Segment Open

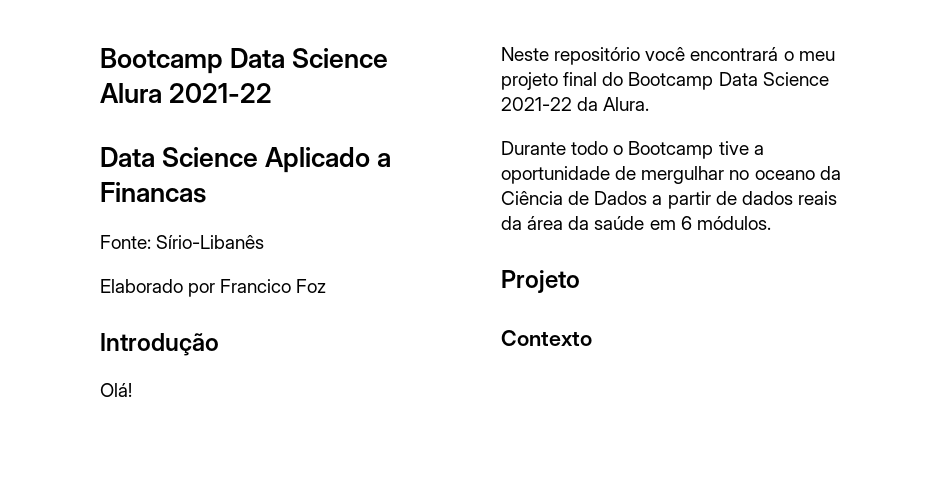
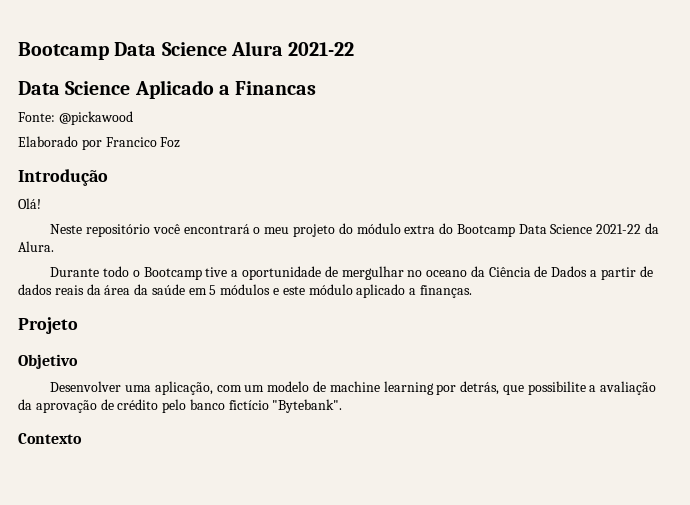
- Fonte: Sírio-Libanês
+ Fonte: @pickawood
- Neste repositório você encontrará o meu projeto final do Bootcamp Data Science 2021-22 da Alura.
+ Neste repositório você encontrará o meu projeto do módulo extra do Bootcamp Data Science 2021-22 da Alura.
- Durante todo o Bootcamp tive a oportunidade de mergulhar no oceano da Ciência de Dados a partir de dados reais da área da saúde em 6 módulos.
+ Durante todo o Bootcamp tive a oportunidade de mergulhar no oceano da Ciência de Dados a partir de dados reais da área da saúde em 5 módulos e este módulo aplicado a finanças.
  Projeto
+ Objetivo
+ Desenvolver uma aplicação, com um modelo de machine learning por detrás, que possibilite a avaliação da aprovação de crédito pelo banco fictício "Bytebank".

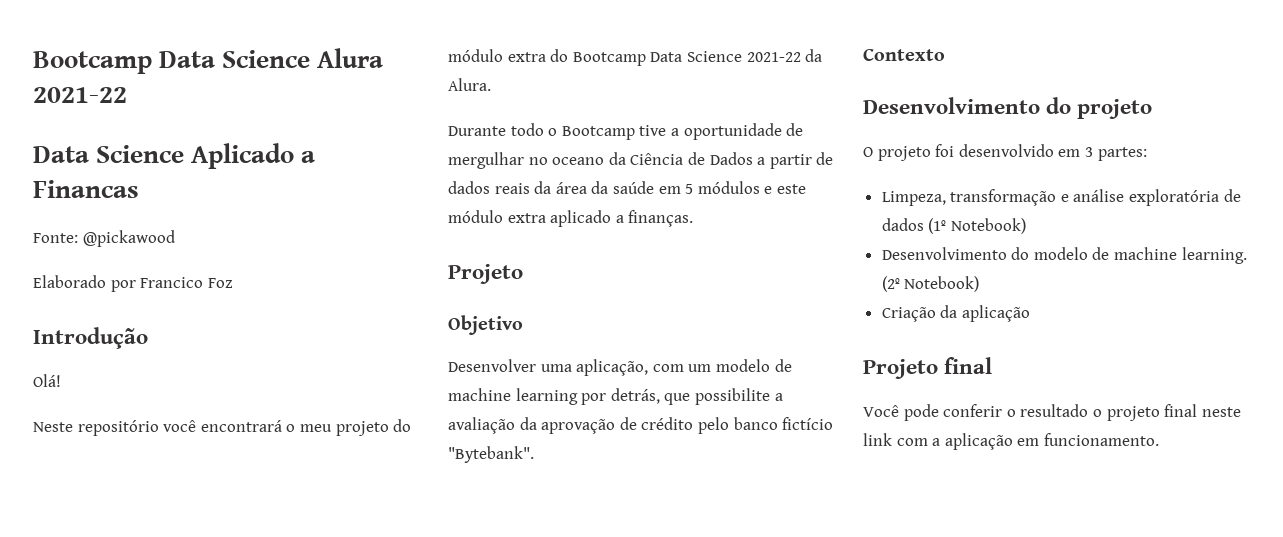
- Durante todo o Bootcamp tive a oportunidade de mergulhar no oceano da Ciência de Dados a partir de dados reais da área da saúde em 5 módulos e este módulo aplicado a finanças.
+ Durante todo o Bootcamp tive a oportunidade de mergulhar no oceano da Ciência de Dados a partir de dados reais da área da saúde em 5 módulos e este módulo extra aplicado a finanças.
+ Desenvolvimento do projeto
+ O projeto foi desenvolvido em 3 partes:
+ Limpeza, transformação e análise exploratória de dados (1º Notebook)
+ Desenvolvimento do modelo de machine learning. (2º Notebook)
+ Criação da aplicação
+ Projeto final
+ Você pode conferir o resultado o projeto final neste link com a aplicação em funcionamento.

Segment Closed

◆ **Problem requirements**
Every line from the one containing "- Neste repositório" through the end of the listing is to be copied exactly; the pictures are not.

◆ **Solved problem**
- Neste repositório você encontrará o meu projeto final do Bootcamp Data Science 2021-22 da Alura.
+ Neste repositório você encontrará o meu projeto do módulo extra do Bootcamp Data Science 2021-22 da Alura.
- Durante todo o Bootcamp tive a oportunidade de mergulhar no oceano da Ciência de Dados a partir de dados reais da área da saúde em 6 módulos.
+ Durante todo o Bootcamp tive a oportunidade de mergulhar no oceano da Ciência de Dados a partir de dados reais da área da saúde em 5 módulos e este módulo aplicado a finanças.
  Projeto
+ Objetivo
+ Desenvolver uma aplicação, com um modelo de machine learning por detrás, que possibilite a avaliação da aprovação de crédito pelo banco fictício "Bytebank".

- Durante todo o Bootcamp tive a oportunidade de mergulhar no oceano da Ciência de Dados a partir de dados reais da área da saúde em 5 módulos e este módulo aplicado a finanças.
+ Durante todo o Bootcamp tive a oportunidade de mergulhar no oceano da Ciência de Dados a partir de dados reais da área da saúde em 5 módulos e este módulo extra aplicado a finanças.
+ Desenvolvimento do projeto
+ O projeto foi desenvolvido em 3 partes:
+ Limpeza, transformação e análise exploratória de dados (1º Notebook)
+ Desenvolvimento do modelo de machine learning. (2º Notebook)
+ Criação da aplicação
+ Projeto final
+ Você pode conferir o resultado o projeto final neste link com a aplicação em funcionamento.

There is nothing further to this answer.